A Sigmund Freud, el padre del psicoanálisis y una de las figuras más influyentes del pasado siglo XX, no le interesaron los perros hasta su senectud. Si bien fue él quien, en 1925, le regaló un pastor alemán, Wolf, a su hija Anna para que la protegiera durante sus paseos nocturnos, siempre se había jactado de ser poco amigo de los animales, aunque cuentan algunos biógrafos que, en verdad, lo hizo para fastidiar a su esposa Martha que detestaba a los perros.
Con los setenta años ya cumplidos, fue entonces su hija Anna quien le regaló a su padre una cachorra chow chow, llamada Lün. Freud se entusiasmó con esta raza originaria de China, una de las más antiguas, donde probablemente fue introducida por los tártaros unos mil años antes de Cristo. Lün no tardó en cautivar a Freud. Sin embargo, quiso el destino que esta perra tuviera una vida muy corta. De vacaciones en su casa de campo, en la Alta Baviera, Eva Rosenfeld, una amiga de la familia que debía regresar a Viena, los convenció de que lo mejor para Lün, que estaba a punto de tener el celo, sería que pasara ese periodo en la ciudad, donde estaría más tranquila. No obstante, el día de su partida, en la estación de tren, la perrita se perdió entre la multitud. La buscaron en vano. Cuatro días más tarde, su cuerpo sin vida apareció tendido en las vías del tren. Anna, la hija de Freud, consciente de la tristeza que la muerte de Lün había provocado en su padre, le regaló otra perra chow chow, a la que Freud llamó Jofie.
Jofie se convirtió enseguida en la perra preferida de Freud. No se separaba de él ni un momento, incluso asistía a las sesiones psicoanalíticas, y Freud —tal como reconocería más tarde— necesitaba de su compañía para hacer el diagnóstico del estado mental de sus pacientes. Si Jofie se sentaba junto al paciente era un indicador de que éste estaba relajado; sin embargo, cuando se alejaba significaba que el paciente estaba nervioso o angustiado.
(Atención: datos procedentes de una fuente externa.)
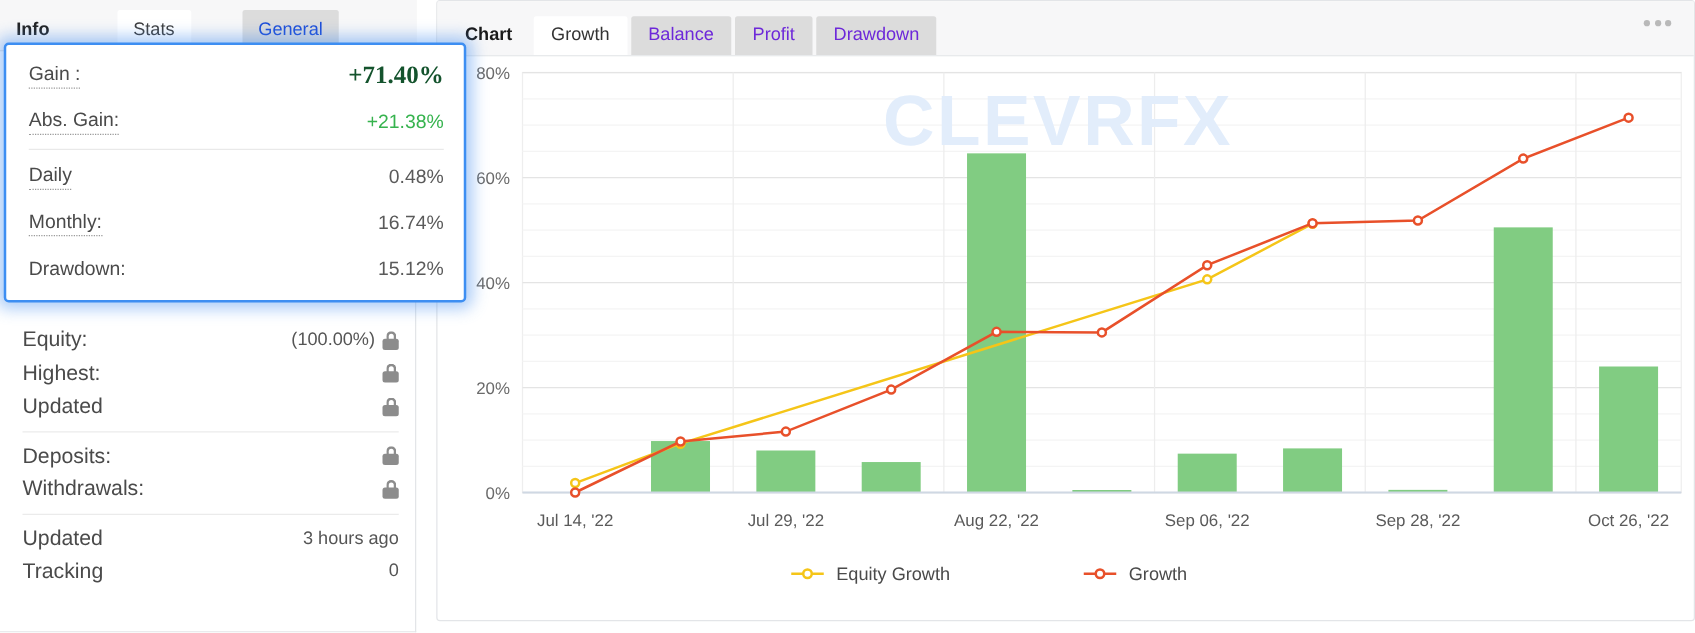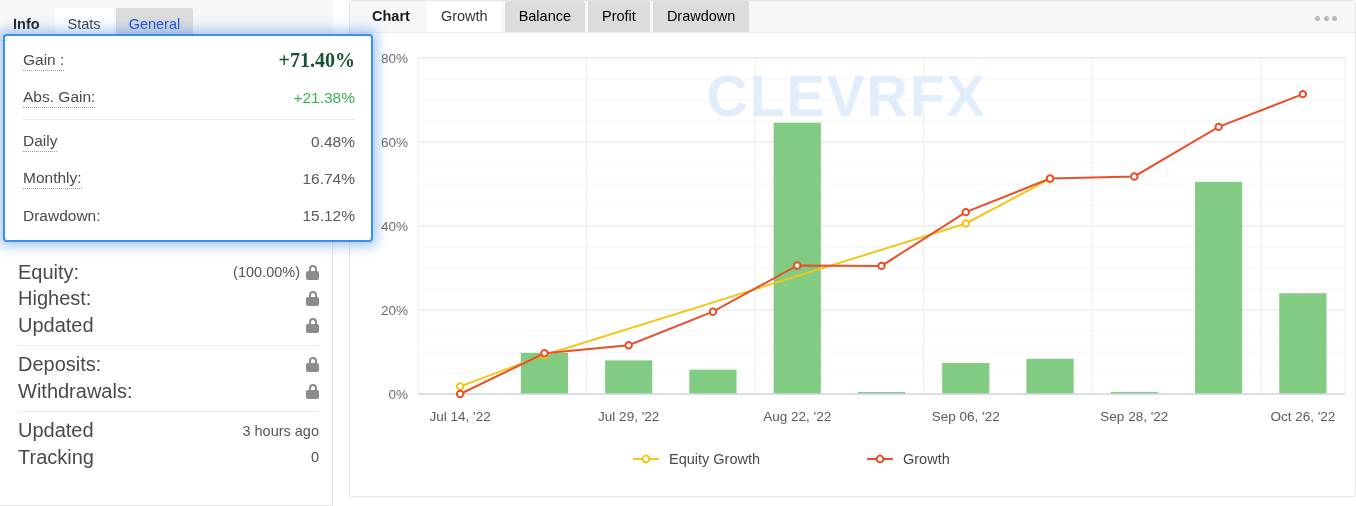"Info" .tabs-row { gap: none -> 39px }
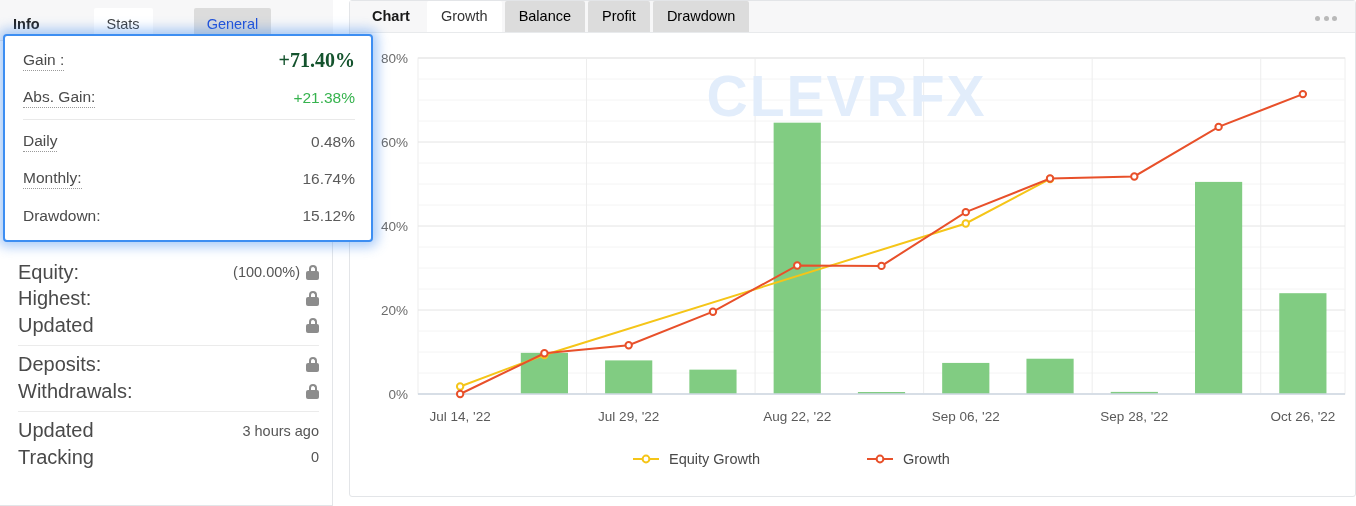"Chart" .chart-tabs { height: 32px -> 44px }
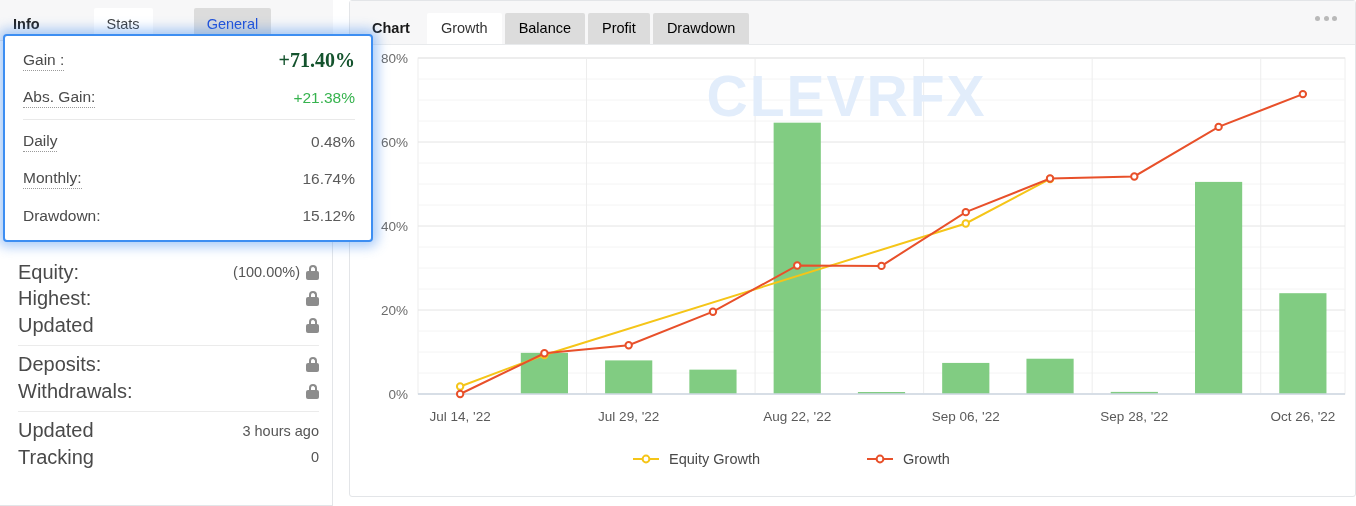"Balance" .ctab { color: #000000 -> #6d28d9 }
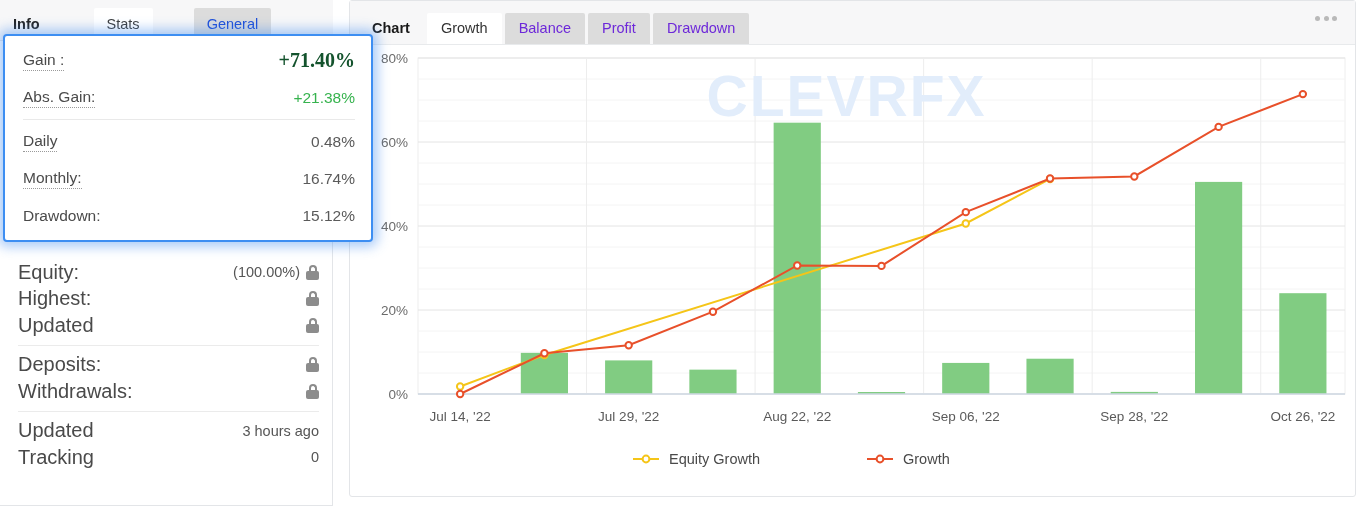"Equity:" .lrow .lname { font-size: 20px -> 17px }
Y no sólo eso, si Jofie, tras olisquear al paciente, se escondía gruñendo bajo el escritorio de su amo, Freud ya sabía de antemano parte del diagnóstico. «La gente que le cae mal a Jofie es porque no es trigo limpio», solía decir el psicoanalista.
Freud descubrió que sus pacientes estaban más relajados y receptivos cuando estaba el perro en la consulta.
Como afirmó más tarde su hijo Martin, Jofie se convirtió en su asistenta. Cuando Jofie bostezaba y se levantaba era señal de que habían transcurrido ya los 45 minutos de la sesión; Freud ni siquiera tenía necesidad de mirar el reloj.
Freud amaba profundamente a Jofie. En 1930 escribió a su amiga y ex alumna Lou Andreas-Salomé, otra entusiasta de los perros: «Jofie es una criatura fascinante, interesantísima, incluso en lo que tiene de femenino; un ser indómito, instintivo, cariñoso, inteligente y no tan dependiente como pueden serlo otros perros. Siente uno un gran respeto ante esas almas animales.» Jofie murió de un infarto en 1937. Tenía siete años. Y fue un duro golpe para Freud.
Después de la muerte de Jofie no tardó en llegar otra cachorra chow chow, a la que llamaron Lün Yu en honor a la primera perrita. En 1938, tras la anexión de Austria por parte de la Alemania nazi, Freud, por su condición de judío y por ser el fundador del psicoanálisis, estaba considerado un enemigo declarado del Tercer Reich. Gracias a la intervención de Marie Bonaparte y de su colega, el neurólogo Ernest Jones, la familia consiguió salir de Alemania y establecerse en Londres.
En Inglaterra, los perros que llegaban procedentes de otros países debían pasar una cuarentena, tal como sigue sucediendo en la actualidad. En aquel entonces, la cuarentena era de seis meses. Freud visitaba a Lün Yu a menudo, pero las visitas eran siempre cortas, lo que apenaba profundamente al psicoanalista, que estaba ya muy enfermo. Padecía cáncer de boca y la enfermedad estaba en un estado bastante avanzado. No vivió mucho tiempo más, murió en septiembre de 1939 a los ochenta y tres años.
Los perros de Sigmund Freud fueron un incentivo diario para el padre del psicoanálisis.